Dataset records:
[Start of Attachment]

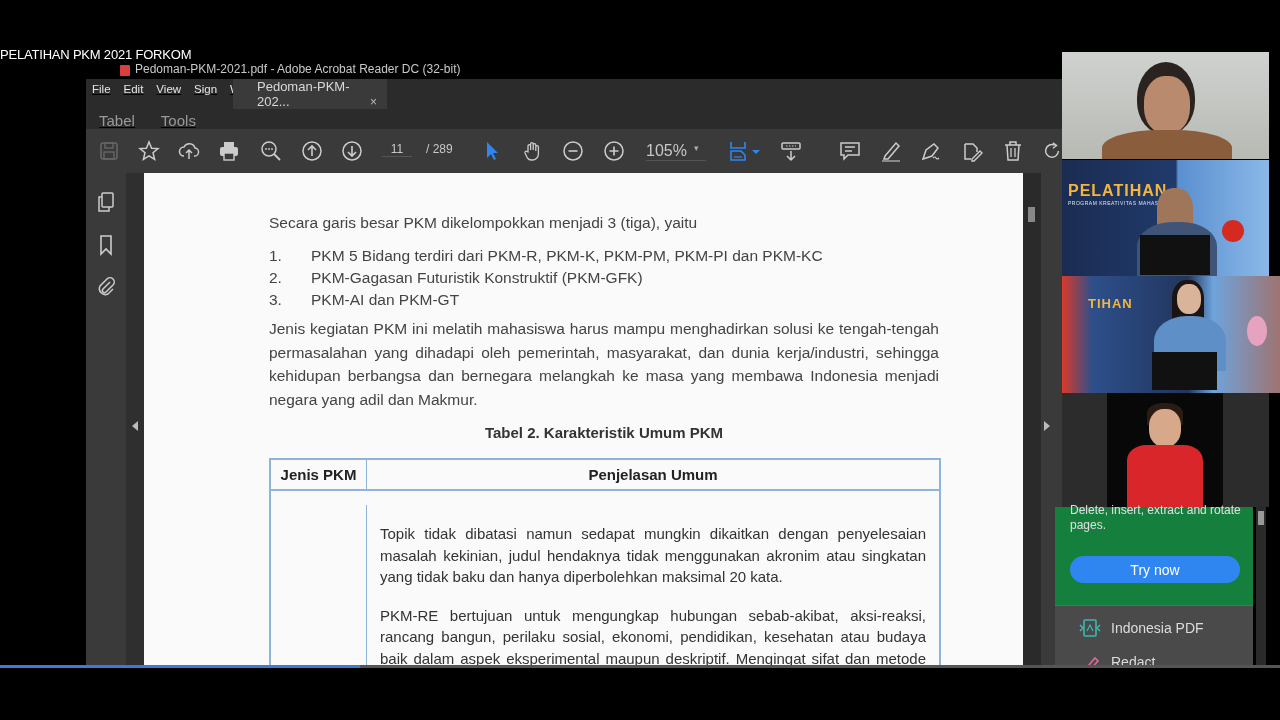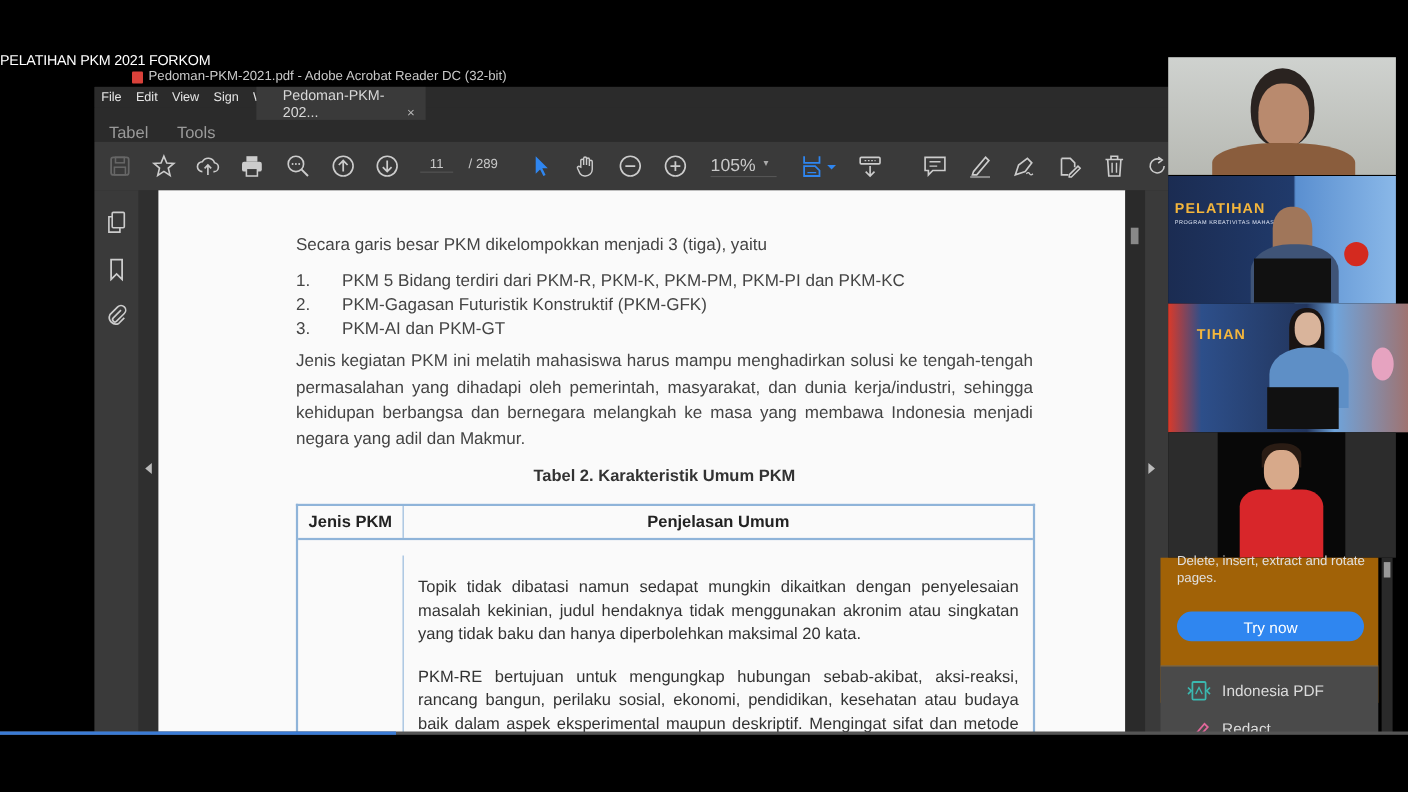--- a/index.html
+++ b/index.html
@@ -7,7 +7,7 @@
   .meeting-title { position:absolute; left:0; top:47px; color:#fff; font-size:13px; letter-spacing:-0.2px; }
   .win-title { position:absolute; left:88px; top:62px; color:#c9c9c9; font-size:12px; display:flex; align-items:flex-end; gap:5px;padding-left:32px; }
   .pdf-ico { width:10px; height:11px; background:#d9413a; border-radius:1px; display:inline-block; }
-  .app { position:absolute; left:86px; top:79px; width:976px; height:588px; background:#323232; }
+  .app { position:absolute; left:86px; top:79px; width:976px; height:588px; background:#323232;text-decoration:underline; }
   .menubar { height:19px; background:#2b2b2b; display:flex; align-items:center; padding-left:6px; gap:13px; color:#e6e6e6; font-size:11.5px; }
   .menubar span { cursor:default; }
   .tabbar { height:31px; background:#2b2b2b; display:flex; align-items:stretch; }

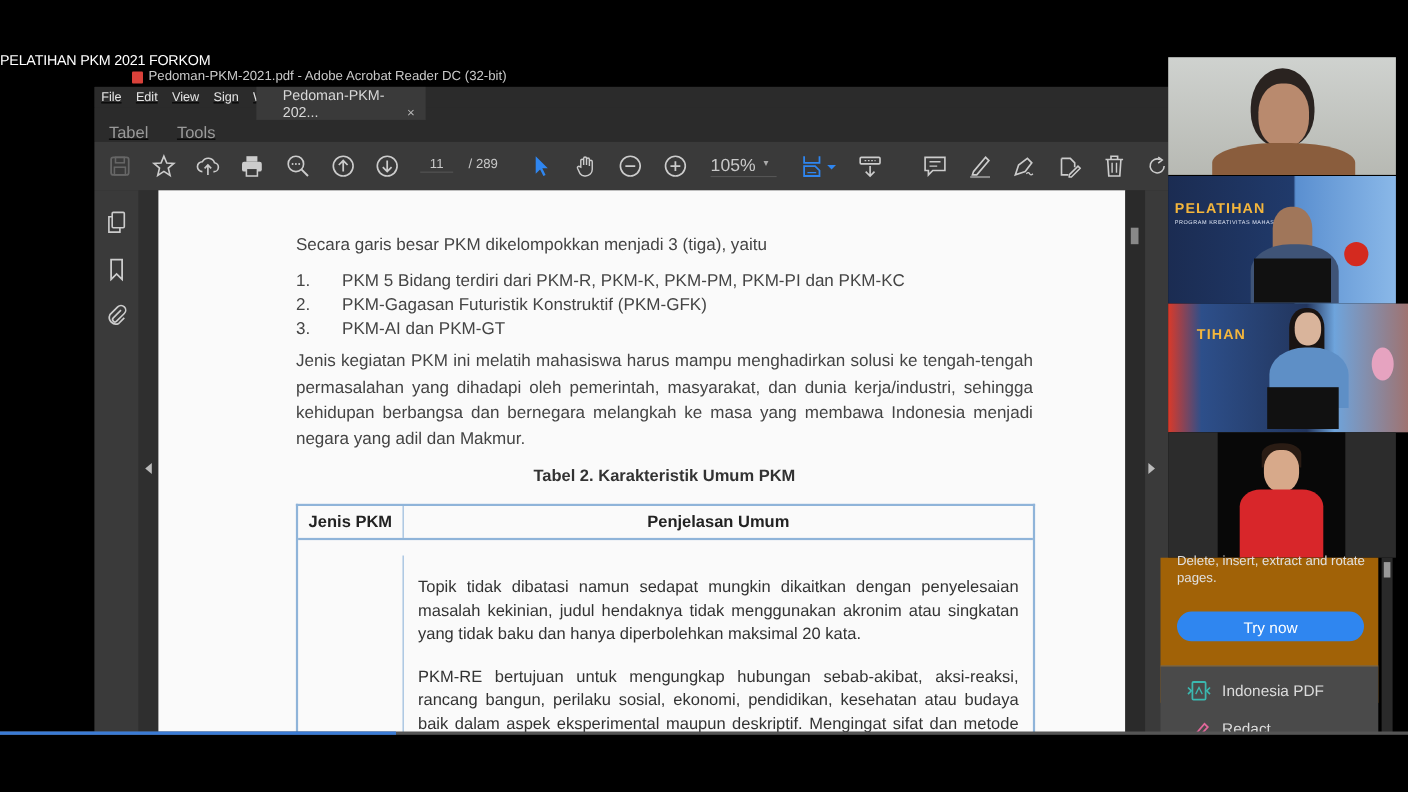--- a/index.html
+++ b/index.html
@@ -52,7 +52,7 @@
   .vid3 { top:224px; height:117px; background:linear-gradient(90deg,#d93a2a 0%,#2d4f8a 12%,#22355d 50%,#6ea4dc 60%,#b85a3a 100%);padding-left:45px; }
   .vid4 { top:341px; height:114px; background:#2c2c2c; }
   .vid4 .inner { position:absolute; left:45px; top:0; width:116px; height:114px; background:#080808; }
-  .banner-title { position:absolute; left:6px; top:22px; color:#f4b63c; font-weight:bold; font-size:13px; letter-spacing:1px; }
+  .banner-title { position:absolute; left:6px; top:22px; color:#f4b63c; font-weight:bold; font-size:16px; letter-spacing:1px; }
   .banner-sub { position:absolute; left:6px; top:40px; color:#dfe6f5; font-size:5px; letter-spacing:0.5px; }
   .banner-title3 { position:absolute; left:26px; top:20px; color:#f4b63c; font-weight:bold; font-size:13px; letter-spacing:1px; }
   .person { position:absolute; border-radius:45% 45% 0 0; }

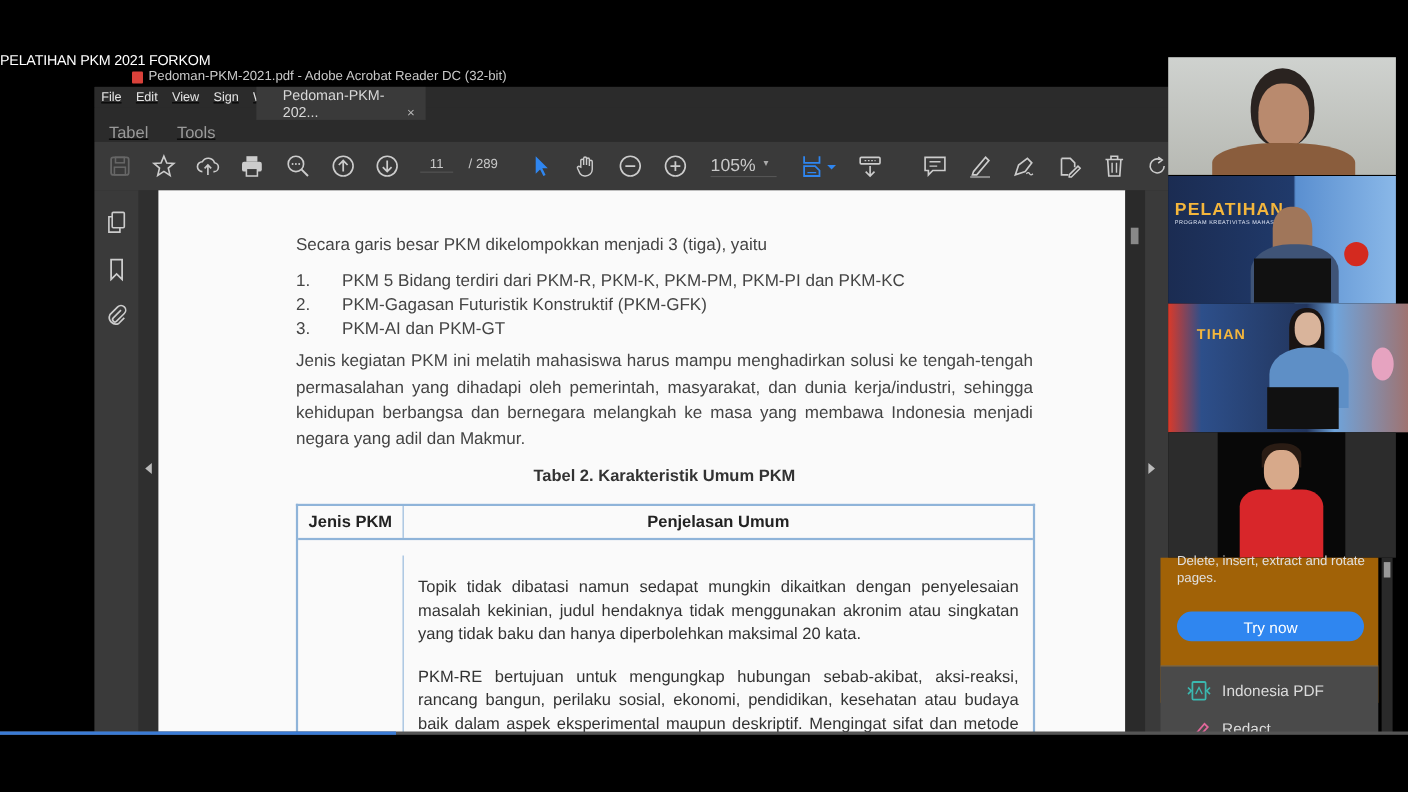--- a/index.html
+++ b/index.html
@@ -56,7 +56,7 @@
   .banner-sub { position:absolute; left:6px; top:40px; color:#dfe6f5; font-size:5px; letter-spacing:0.5px; }
   .banner-title3 { position:absolute; left:26px; top:20px; color:#f4b63c; font-weight:bold; font-size:13px; letter-spacing:1px; }
   .person { position:absolute; border-radius:45% 45% 0 0; }
-  .tools-panel { position:absolute; left:1055px; top:507px; width:198px; height:132px; background:#a16207; }
+  .tools-panel { position:absolute; left:1055px; top:507px; width:198px; height:132px; background:#15803d; }
   .tp-desc { position:absolute; left:15px; top:-4px; color:#e0e0e0; font-size:12px; line-height:15px; }
   .try-btn { position:absolute; left:15px; top:49px; width:170px; height:27px; border-radius:14px; background:#2f86f0; color:#fff; font-size:14px; display:flex; align-items:center; justify-content:center; }
   .tp-sep { position:absolute; left:0; top:98px; width:198px; height:1px; background:#666; }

[End of Attachment]

◆ Exercise objective
Reproduce only the lines above, starting at the line with "position:absolute; left:88px; top:62px;" and ending at the line with "width:10px; height:11px; background:#d9413a;", exactly as written.

◆ Expected output
   .win-title { position:absolute; left:88px; top:62px; color:#c9c9c9; font-size:12px; display:flex; align-items:flex-end; gap:5px;padding-left:32px; }
   .pdf-ico { width:10px; height:11px; background:#d9413a; border-radius:1px; display:inline-block; }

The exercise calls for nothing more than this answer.